You’ll also see some sprites in there for power ups. These aren’t currently used in the game. These sprites I actually made by hand in Gimp instead of using anything from an existing sprite pack. They don’t look great, but I’m pretty proud of them since, after all, I’m not really much of an artist.

The last thing I did (kind of offhandedly, this only took a couple of minutes) was implement two new brick types. These are the “NoBrick” and the “IndestructibleBrick”. The NoBrick isn’t a brick at all, just a brick shaped hole in the map that doesn’t interact with anything. The “IndestructibleBrick” is a brick that renders as a gray, metallic looking thing. This brick cannot be destroyed, no matter how many times you hit it. Implementing both of these new brick types only took 15-20 minutes combined, which really gives credence to the idea of making your tools early and then using them throughout your development process. Since I had set up the idea of a “Brick” in the previous week to be a fairly easily defined and expandable thing, implementing this new content was simple. In addition to the two new bricks, I also implemented two new maps that the BrickManager could make, both of which incorporated the new brick types. In the gif below you can see brick structure number three, which uses SimpleBricks, IndestructibleBricks, and NoBricks. It also demonstrates the idea of reseting after a “levelcomplete” condition.

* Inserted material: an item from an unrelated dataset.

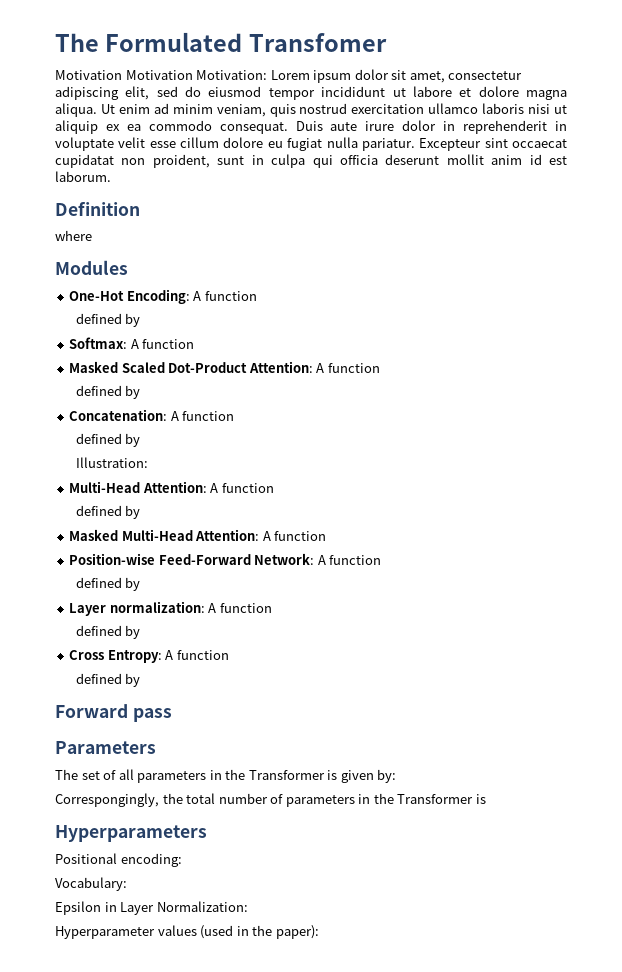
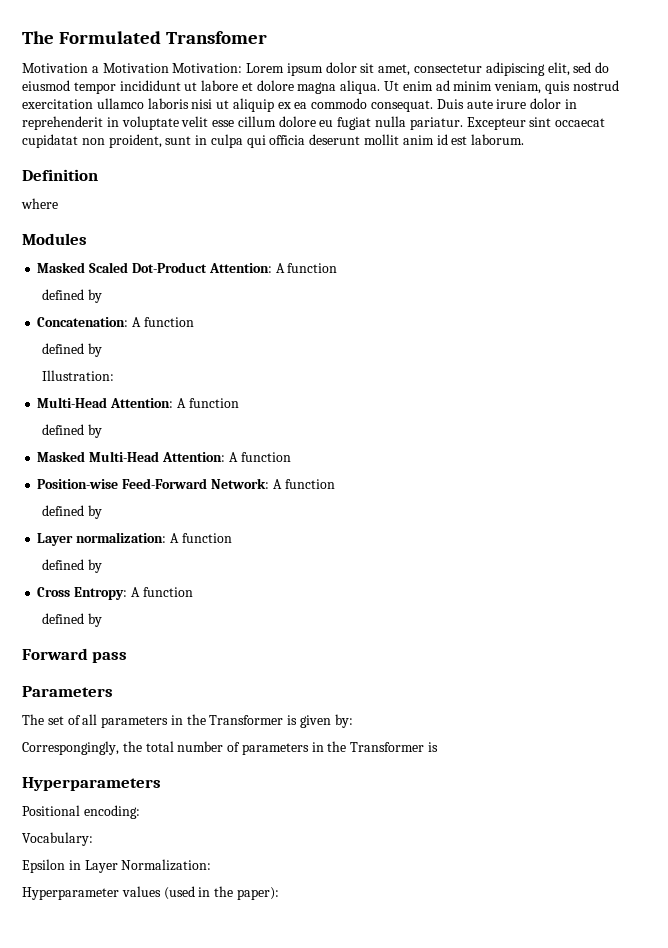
(122, 75) none -> [91,66,99,73] a
[69,289,257,304] [75,313,141,327] [69,337,195,349] // One-Hot Encoding: A function // defined by // Softmax: A function -> (87, 239) none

The game is still far, far from complete. I have many Phase 2 features to incorporate, the first of which I think will be a new system for paddle/ball physics interactions. But, it’s a game, it has an objective, it has user input, it has win/lose conditions, it has sound effects, it even has music. To me, this seems like a minimum viable product, which was my goal for this phase! The game in it’s current state (0.0.2) can be downloaded here.